What Is Market Cap? Why It Defines Every Investment Decision
Share price tells you almost nothing about a company's size. A $5 stock isn't cheap. A $3,000 stock isn't expensive. Market cap is the number that actually matters — it's what the market says the entire company is worth right now.
Market cap is the market's current verdict on what a company is worth — it's not necessarily right, but it's the price at which every share in existence is valued right now. The more important insight is market cap relative to revenue (price-to-sales) or earnings (P/E), which tells you how much the market is paying for each dollar of business output. High-growth companies trade at high P/S multiples because the market is valuing future revenue; value companies trade at low multiples because the market is skeptical of growth.
What Is Market Cap?
Market capitalization is the total value of all a company's outstanding shares combined. The formula is simple: share price × shares outstanding. That's it.
Apple trades around $220 with roughly 15 billion shares outstanding — that's a ~$3.3 trillion market cap. A small biotech might trade at $40 with 10 million shares — that's a $400 million market cap. The biotech's stock is cheaper per share but it's a tiny company. Apple is expensive by market cap but per-share price is almost meaningless on its own.
Why Share Price Alone Misleads You
This is where a lot of new investors go wrong. They see a $2 stock and think it's cheap. They see a $500 stock and think it's expensive. Neither is true without knowing the market cap.

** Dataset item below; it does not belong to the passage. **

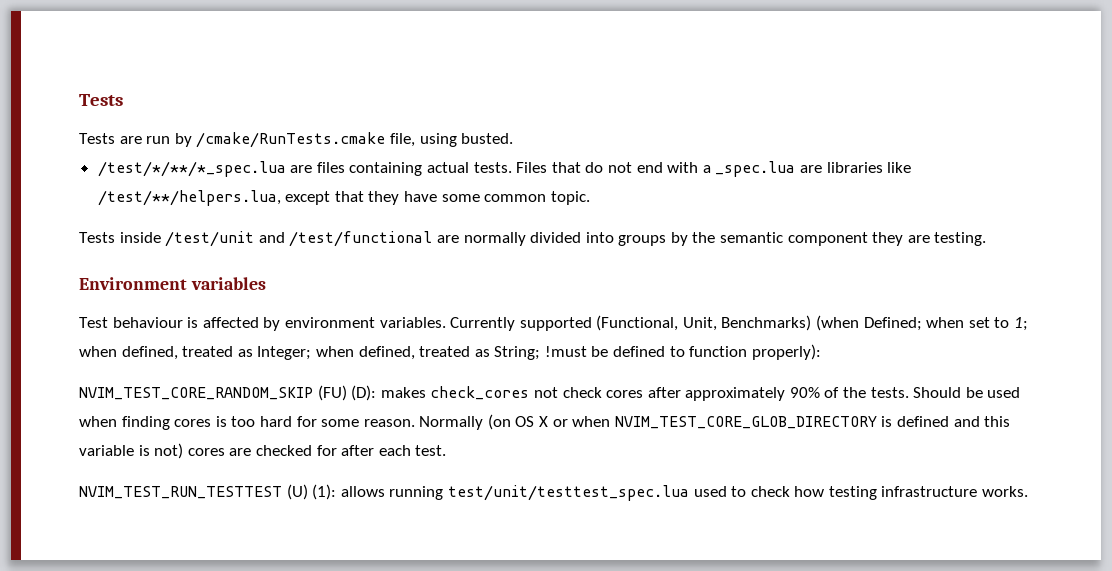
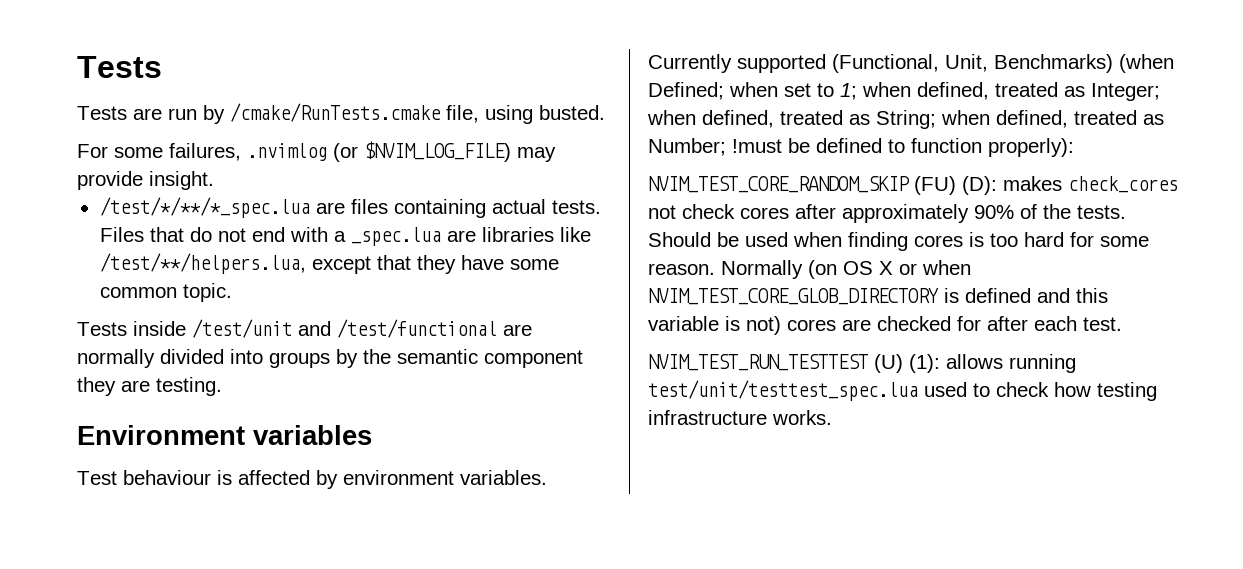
(514, 138) none -> [77,141,556,162] [77,171,214,190] // For some failures, .nvimlog (or $NVIM_LOG_FILE) may provide insight.
(541, 353) none -> [941,110,1164,128] [648,138,726,156] when defined, treated as Number;

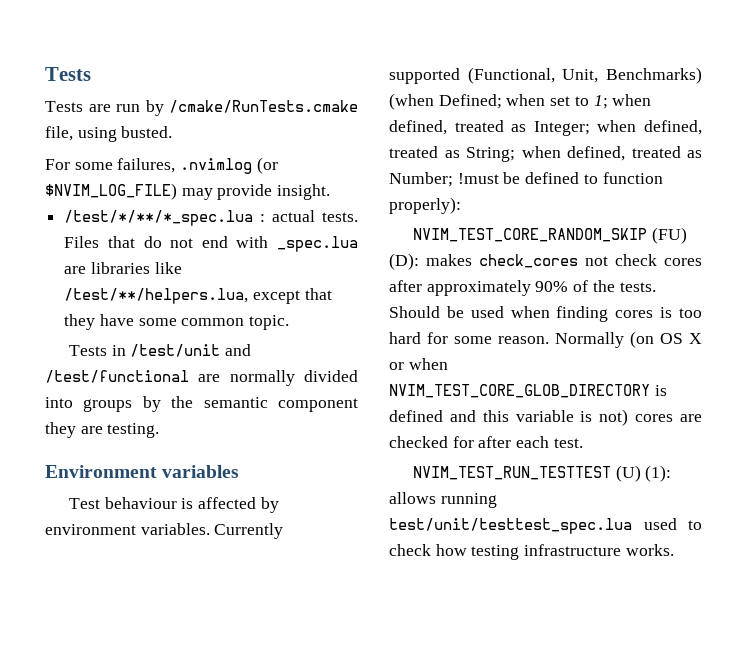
[315,199,486,218] are files containing -> [260,214,266,222] :
[333,231,346,242] a -> (269, 242) none
[133,321,186,336] inside -> [111,345,126,356] in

Berkshire Hathaway Class A shares trade above $700,000 per share — they've never split. Does that make Berkshire more expensive than a $10 biotech? No. Berkshire's business generates hundreds of billions in revenue. The $10 biotech might have no revenue at all. Share price without market context is noise.
The same logic applies to "cheap" stocks. A $2 micro-cap with 500 million shares outstanding has a $1 billion market cap. That's not a bargain — that's a speculative bet on an unproven business.
Market Cap and Volatility
There's a direct relationship between market cap and price volatility. Smaller companies have fewer shares trading hands on any given day. A single institutional buy or a news headline can move a small-cap 15% in an afternoon. Mega-caps like Apple or Microsoft need billions of dollars of buying pressure to move even 2-3%.
This means small-cap stocks offer more explosive upside — but they also drop harder and faster in sell-offs. Portfolio construction should factor this in. Most advisors suggest holding your most volatile positions in sizes that let you sleep at night.
Market Cap vs Enterprise Value
Market cap measures equity value — what shareholders own. Enterprise value (EV) goes one step further: it adds debt and subtracts cash. Two companies with the same market cap can have very different enterprise values if one is debt-laden and the other is sitting on a cash pile.
When comparing valuations across companies, enterprise value divided by EBITDA (EV/EBITDA) is generally more reliable than price-to-earnings when debt levels differ significantly.